Yarn consumption in Bangladesh’s apparel industry fell sharply in the last half of FY2022-23, despite the country recording an increase in earnings from readymade garment exports.
Local apparel factories purchased 809,351 tonnes of yarn in the January-June period of last fiscal year, which indicates a 31.55 percent or 373,080 tonnes drop when compared year-on-year, show Bangladesh Textile Mills Association (BTMA) data.
Textile millers and apparel manufacturers said they are receiving fewer orders than capacity due to the ongoing global economic crisis, a ripple effect of the ongoing Russia-Ukraine war. This is why the demand for yarn has declined in the RMG sector.
Explaining why Bangladesh managed to boost earnings despite a low orders, sources at the Bangladesh Garment Manufacturers and Exporters Association (BGMEA) and Bangladesh Knitwear Manufacturers and Exporters Association (BKMEA) said many factories are producing high value clothing items, which is effectively helping the country earn more.
The RMG industry has also increased fabric imports in recent times, which in turn has reduced yarn consumption, they said, adding that despite the jump in export earnings, order volumes from overseas buyers continue to decline steadily.
The BGMEA Utilisation Declaration (UD) permissions, which indicate the export order trend, has been on a steep decline for local apparel exporters, evident by the fact that the first half of 2023 witnessed 1.56 percent year-on-year negative.
Speaking to The Business Post, BTMA President Mohammad Ali Khokon said, “Most of the yarn and fabrics manufacturers had to postpone production for a period daily due to shortage of orders.
“Our operational costs have also gone up because of significant hikes in gas prices. There are simply not enough orders. We are now in severe trouble, and do not know how long we will be able to incur such huge losses.”

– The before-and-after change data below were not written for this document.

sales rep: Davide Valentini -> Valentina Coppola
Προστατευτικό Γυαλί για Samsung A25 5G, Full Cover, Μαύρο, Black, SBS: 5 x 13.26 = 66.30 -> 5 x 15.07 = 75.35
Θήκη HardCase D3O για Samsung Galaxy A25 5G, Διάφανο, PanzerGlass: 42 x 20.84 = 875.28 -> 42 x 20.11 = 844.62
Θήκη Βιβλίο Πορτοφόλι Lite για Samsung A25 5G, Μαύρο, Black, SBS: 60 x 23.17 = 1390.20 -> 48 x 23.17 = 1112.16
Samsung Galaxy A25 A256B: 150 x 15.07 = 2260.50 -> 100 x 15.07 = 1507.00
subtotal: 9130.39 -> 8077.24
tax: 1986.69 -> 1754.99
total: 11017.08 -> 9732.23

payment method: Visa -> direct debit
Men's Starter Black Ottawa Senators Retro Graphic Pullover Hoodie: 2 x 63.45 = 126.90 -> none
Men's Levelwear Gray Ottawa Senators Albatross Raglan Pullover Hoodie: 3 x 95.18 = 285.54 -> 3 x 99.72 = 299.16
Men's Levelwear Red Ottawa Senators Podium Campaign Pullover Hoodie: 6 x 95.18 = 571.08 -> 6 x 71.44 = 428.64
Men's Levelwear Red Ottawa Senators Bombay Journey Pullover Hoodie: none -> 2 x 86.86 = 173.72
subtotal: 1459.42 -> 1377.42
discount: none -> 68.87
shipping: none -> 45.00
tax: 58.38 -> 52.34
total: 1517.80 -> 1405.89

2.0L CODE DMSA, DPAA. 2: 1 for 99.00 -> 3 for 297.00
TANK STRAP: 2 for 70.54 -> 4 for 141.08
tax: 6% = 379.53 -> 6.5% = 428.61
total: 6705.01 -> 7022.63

Khokon urged the government to cut gas prices taking the textile sector into consideration, as the spot market LNG rate has declined.
Yarn consumption, exports
According to the BTMA, the country has 519 spinning manufacturing mills, where 938 mills are manufacturing fabrics. Most of the spinning mills are manufacturing yarn from cotton for the knitwear manufacturers, while a significant number of mills are also manufacturing fabrics for woven-clothes exporters. However, the RMG industry covers the majority of its woven fabrics demand through imports.
A few years ago, local producers covered nearly 80 percent of knitwear yarn and fabrics demand. But the country witnessed a significant jump in work orders in 2021, and yarn demand jumped as well. So, apparel exporters started increasingly relying on yarn and fabric imports.
Besides, due to the high yarn prices in the local market, knitwear exporters leaned more on imports as the rates were cheaper in India and other countries. This trend continues to this day. To keep up, local millers are increasing their production capacity as well, and they still meet most of the local demand.
BTMA data shows that the country imported 413,684 tonnes of yarn in the January-June period of the last fiscal year, compared to 648,369 tonnes in the same period of FY22. This means yarn imports have declined by 234,685 tonnes or 36.17 percent year-on-year.
On the other hand, during January-June of FY23, Bangladesh’s local textile mills sold 395,667 tonnes of yarn to the export-oriented apparel manufacturers. The figure was 534,062 tonnes when compared year-on-year. That means deemed exports of yarn declined by 138,395 tonnes or 25.91 percent year-on-year.
According to Export Promotion Bureau (EPB) data, in the last six months of FY23, apparel sector earnings jumped by 1.19 percent to $22.97 bn year-on-year. In the first month of FY24, the sector posted a 17.43 percent year-on-year growth to $3.95 bn.
The country earned $13.08 bn through knitwear goods exports in the second half of FY23, while the figure was $12.05 bn in the same period of previous FY. Besides, the sector also posted a 22.24 percent year-on-year growth and earned $2.26 bn in July of FY24.
Fakir Fashion Managing Director Fakir Kamruzzaman Nahid said, “My factory is still getting fewer orders than capacity, and this trend has been continuing since the middle of last year. This factory has one of the costliest operating costs in Bangladesh.”
Echoing the same, Mohammadi Group Managing Director Navidul Huq said, “The volume of orders has improved a bit in recent times, but the situation is far from stable. Our exports in the last fiscal year slipped drastically.”
Meanwhile, explaining the jump in RMG export earnings, BKMEA Vice President Fazlee Shamim Ehsan said, “We are currently manufacturing value-added clothing items, which are helping us in retaining the growth despite lower yarn consumption.
“Besides, we, including myself, are importing a significant volume of fabrics as per the buyers’ requirements, which has led to reduced yarn consumption. However, the overall business situation is not good as the volume of orders declined since the middle of last year.”
BGMEA President Faruque Hassan said, “Buyers had paid us up to $15 per clothing item a few years ago. But we are receiving up to $100 per clothing item in recent years. This is happening because we are now producing high value items. “But in terms of units, our exports have declined.”